Ce dispositif lui permet de déverser 20 tonnes de produit retardant en une seule passe. Le chiffre parle de lui-même quand on le compare à l'existant : un seul A400M abat le travail de deux avions Dash, les bombardiers d'eau habituels. De quoi frapper fort et vite sur un front de flammes.
Un calendrier express, calé sur l'urgence
Ce qui frappe, c'est la vitesse de mise en œuvre, manifestement accélérée par la gravité de la saison.
Les premiers essais remontent à avril 2025, à Nîmes, avec la Direction générale de la Sécurité civile. Mais tout s'est emballé récemment : la convention entre les ministères des Armées et de l'Intérieur a été signée le 17 juillet 2026 et rendue publique le 23 juillet. La qualification des équipages a débuté le 20 juillet, et les premiers vols opérationnels pourraient intervenir sous une dizaine de jours seulement, soit d'ici la fin du mois.
Autrement dit, l'appareil passe des essais au terrain en pleine crise, pour venir renforcer dès cet été le dispositif de lutte contre les feux.

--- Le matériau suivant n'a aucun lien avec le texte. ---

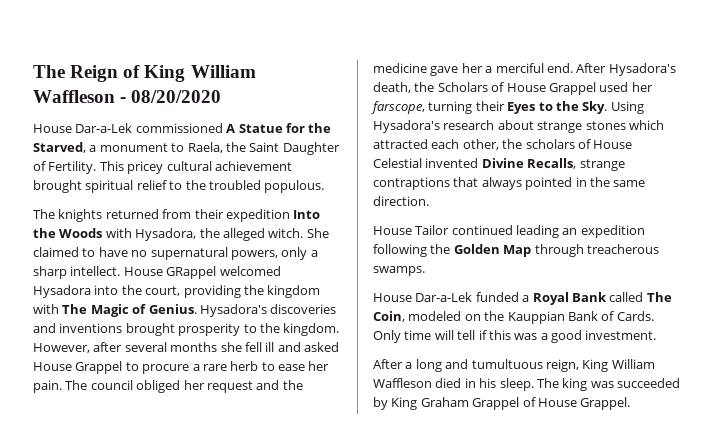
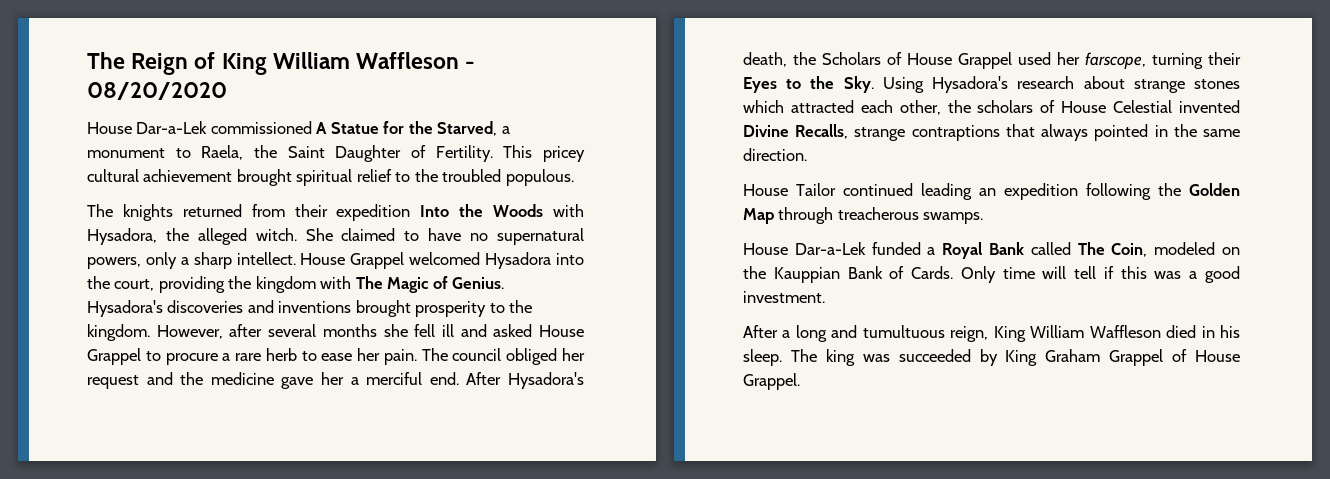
[166,266,217,279] GRappel -> [350,252,405,269] Grappel

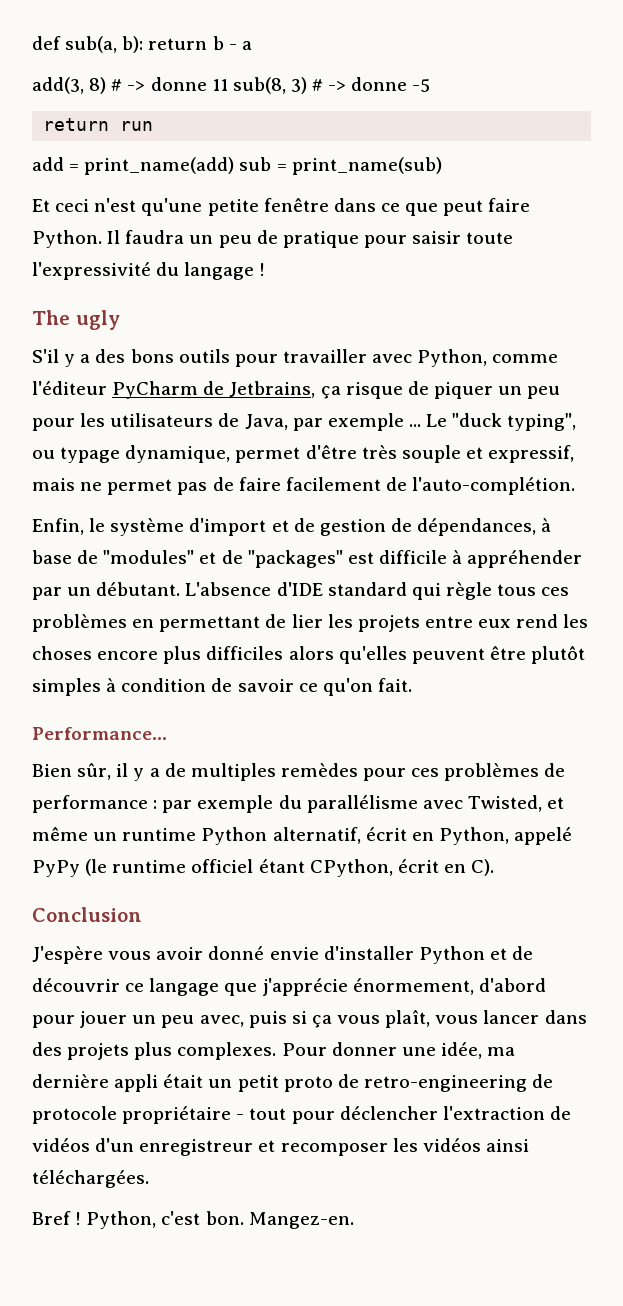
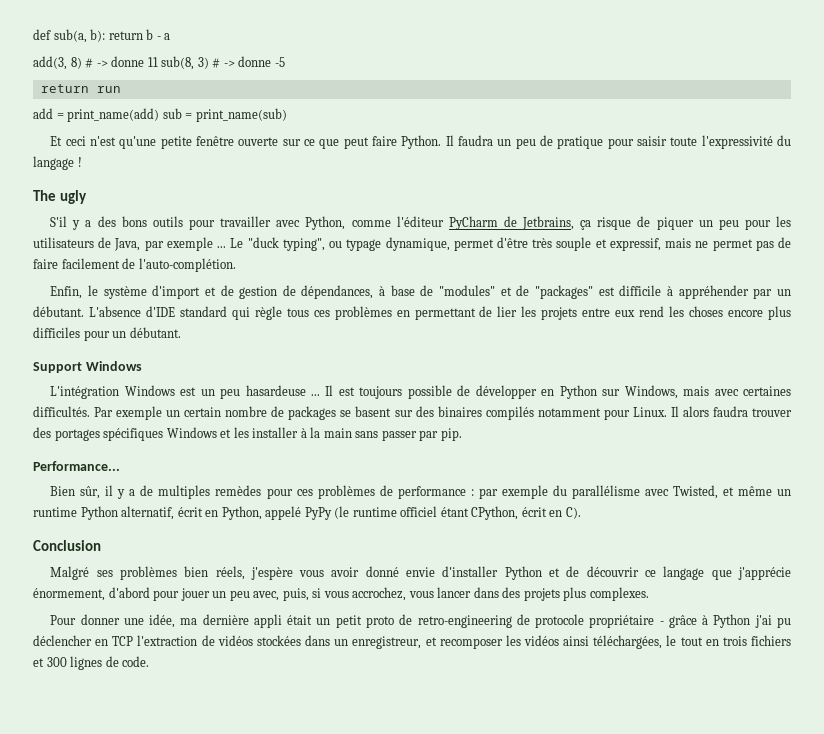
[333,198,376,212] dans -> [238,137,301,146] ouverte sur
[288,646,586,664] [32,678,412,696] alors qu'elles peuvent être plutôt simples à condition de savoir ce qu'on fait. -> [83,327,181,341] [33,361,142,373] [50,385,791,399] [33,406,792,420] [33,427,462,441] pour un débutant. // Support Windows // L'intégration Windows est un peu hasardeuse ... Il est toujours possible de développer en Python sur Windows, mais avec certaines difficultés. Par exemple un certain nombre de packages se basent sur des binaires compilés notamment pour Linux. Il alors faudra trouver des portages spécifiques Windows et les installer à la main sans passer par pip.
[32,946,103,964] J'espère -> [50,566,293,580] Malgré ses problèmes bien réels, j'espère
[248,1010,431,1028] puis si ça vous plaît, -> [282,587,407,601] puis, si vous accrochez,
(277, 1051) none -> (649, 594) //
[249,1106,571,1124] [32,1138,254,1156] tout pour déclencher l'extraction de vidéos d'un enregistreur -> [668,614,791,628] [33,635,422,649] grâce à Python j'ai pu déclencher en TCP l'extraction de vidéos stockées dans un enregistreur,
[32,1170,149,1188] [32,1211,354,1229] téléchargées. // Bref ! Python, c'est bon. Mangez-en. -> [593,635,791,649] [33,656,150,670] téléchargées, le tout en trois fichiers et 300 lignes de code.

Ce que cela change pour la flotte
L'intérêt n'est pas seulement symbolique. La France s'appuie sur une flotte aérienne de plusieurs dizaines de vecteurs pour combattre les incendies, Canadair et Dash en tête. Y ajouter un appareil capable de larguer deux fois plus qu'un Dash, c'est augmenter la capacité de frappe globale sans repartir de zéro.
L'atout de l'A400M tient à sa polyvalence : c'est d'abord un avion militaire, qui peut basculer en mode pompier grâce à son kit, puis retrouver ses missions habituelles. Une souplesse précieuse quand les besoins explosent quelques semaines par an.
À nuancer : une capacité qui monte en puissance
Restons précis sur le statut de cet appareil. Nous sommes à la charnière entre la fin des essais et le tout début de l'exploitation opérationnelle. Les vols de lutte réelle sont imminents, mais, à l'heure où nous écrivons, c'est la qualification qui est en cours.
Il ne s'agit donc pas encore d'une flotte d'A400M pompiers, mais d'un premier appareil qui entre en service, avec l'idée de disposer d'un renfort lourd et rapidement projetable. L'expérience de cet été dira ce que cette capacité vaut réellement face aux flammes.
Une réponse qui en dit long sur l'époque
Au-delà de la prouesse technique, cette reconversion raconte quelque chose de notre été. Quand une armée adapte dans l'urgence son avion de transport stratégique pour en faire un pompier volant, c'est que la lutte contre les incendies est devenue une priorité de sécurité nationale à part entière.
C'est cohérent avec ce que nous documentons depuis des jours : des feux plus nombreux, une sécheresse installée, des moyens sous tension. L'A400M bombardier d'eau est une bonne nouvelle opérationnelle ; il est aussi le signe que la France se prépare à des étés où le feu occupera durablement le ciel.